Earlier this week, Rocky Roden's presentation on "Interpreting Below Seismic Tuning Using Multi-Attribute Analysis" garnered quite the buzz. Geosicentists across the globe learned of new processes in visualizing thin beds and facies with machine learning technology. In the presentation, Mr. Roden covered topics such as:
Rayleigh's Criterion and the classical basis of seismic tuning
Work by Brown et al. (1984,1986) and Connolly (2007) on thin bed calculations
Phenomena at or below tuning
Applications of attributes to the wedge model
How multi-attribute classification techniques that use machine learning enable visualization below tuning
Case studies in the application of this new technique in conventional and unconventional geologic settings
Rocky R. Roden has extensive knowledge of modern geoscience technical approaches (past Chairman-The Leading Edge Editorial Board). As former Chief Geophysicist and Director of Applied Technology for Repsol-YPF, his role comprised advising corporate officers, geoscientists, and managers on interpretation, strategy and technical analysis for exploration and development in offices in the U.S., Argentina, Spain, Egypt, Bolivia, Ecuador, Peru, Brazil, Venezuela, Malaysia, and Indonesia.
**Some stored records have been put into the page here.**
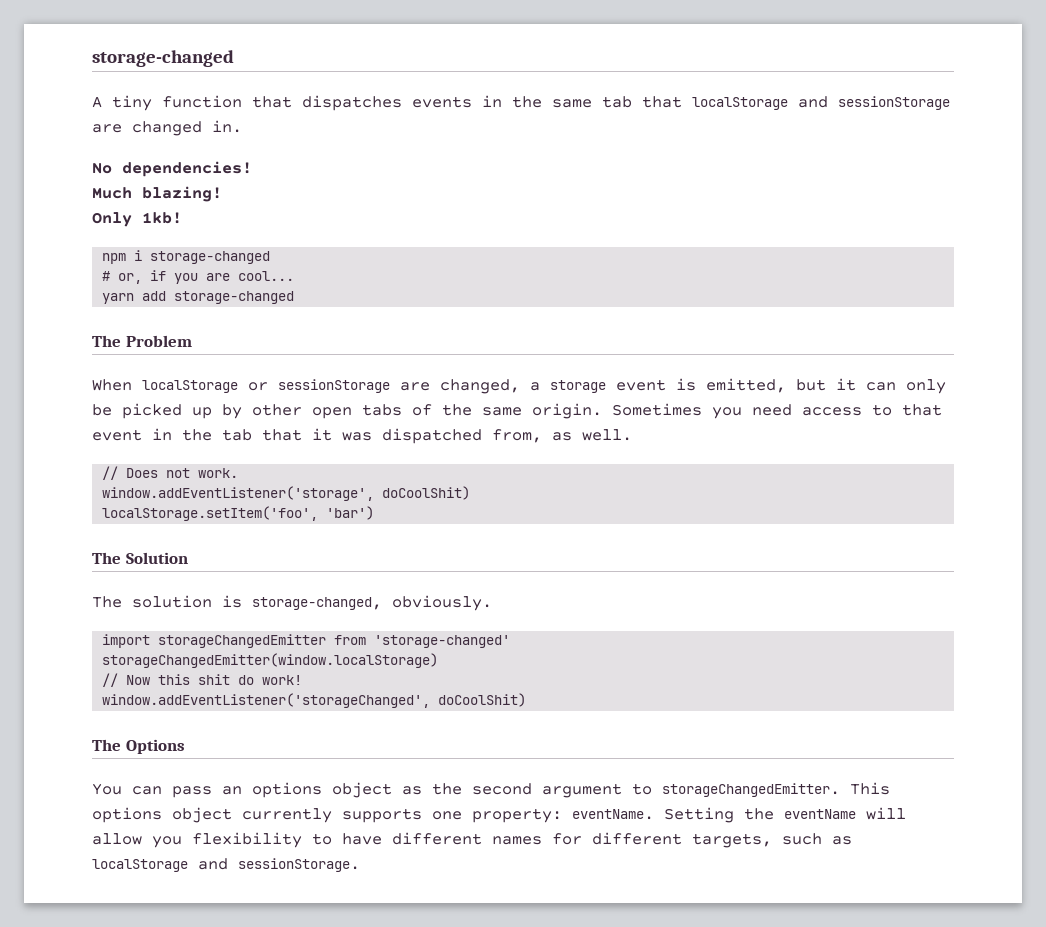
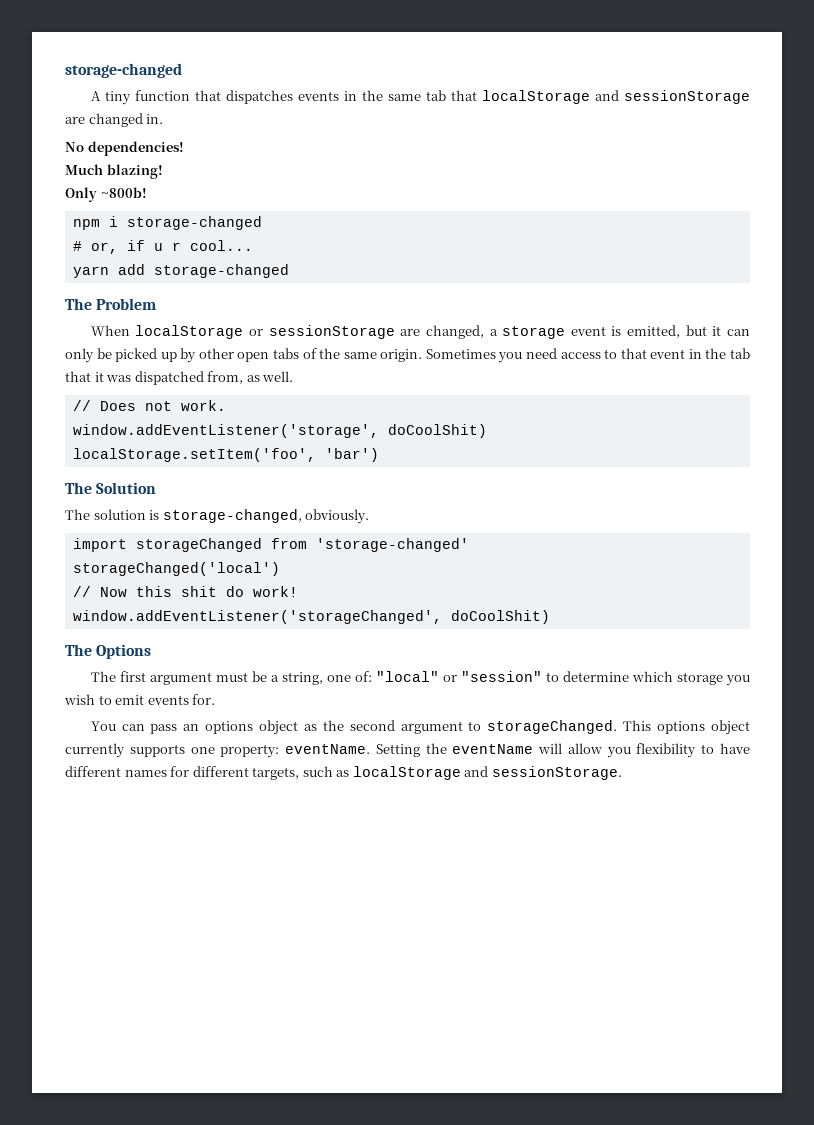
[142,212,182,224] 1kb! -> [100,187,147,198] ~800b!
[174,273,231,284] you are -> [153,242,181,251] u r
[158,634,327,648] storageChangedEmitter -> [135,538,262,552] storageChanged
[102,653,439,668] storageChangedEmitter(window.localStorage) -> [72,562,280,576] storageChanged('local')
(185, 746) none -> [90,671,750,686] [64,694,216,705] // The first argument must be a string, one of: "local" or "session" to determine which storage you wish to emit events for.
[662,783,840,797] storageChangedEmitter. -> [487,720,618,734] storageChanged.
He has been involved in the technical and economic evaluation of Gulf of Mexico lease sales, farmouts worldwide, and bid rounds in South America, Europe, and the Far East. Previous work experience includes exploration and development at Maxus Energy, Pogo Producing, Decca Survey, and Texaco. He holds a B.S. in Oceanographic Technology-Geology from Lamar University and a M.S. in Geological and Geophysical Oceanography from Texas A&M University.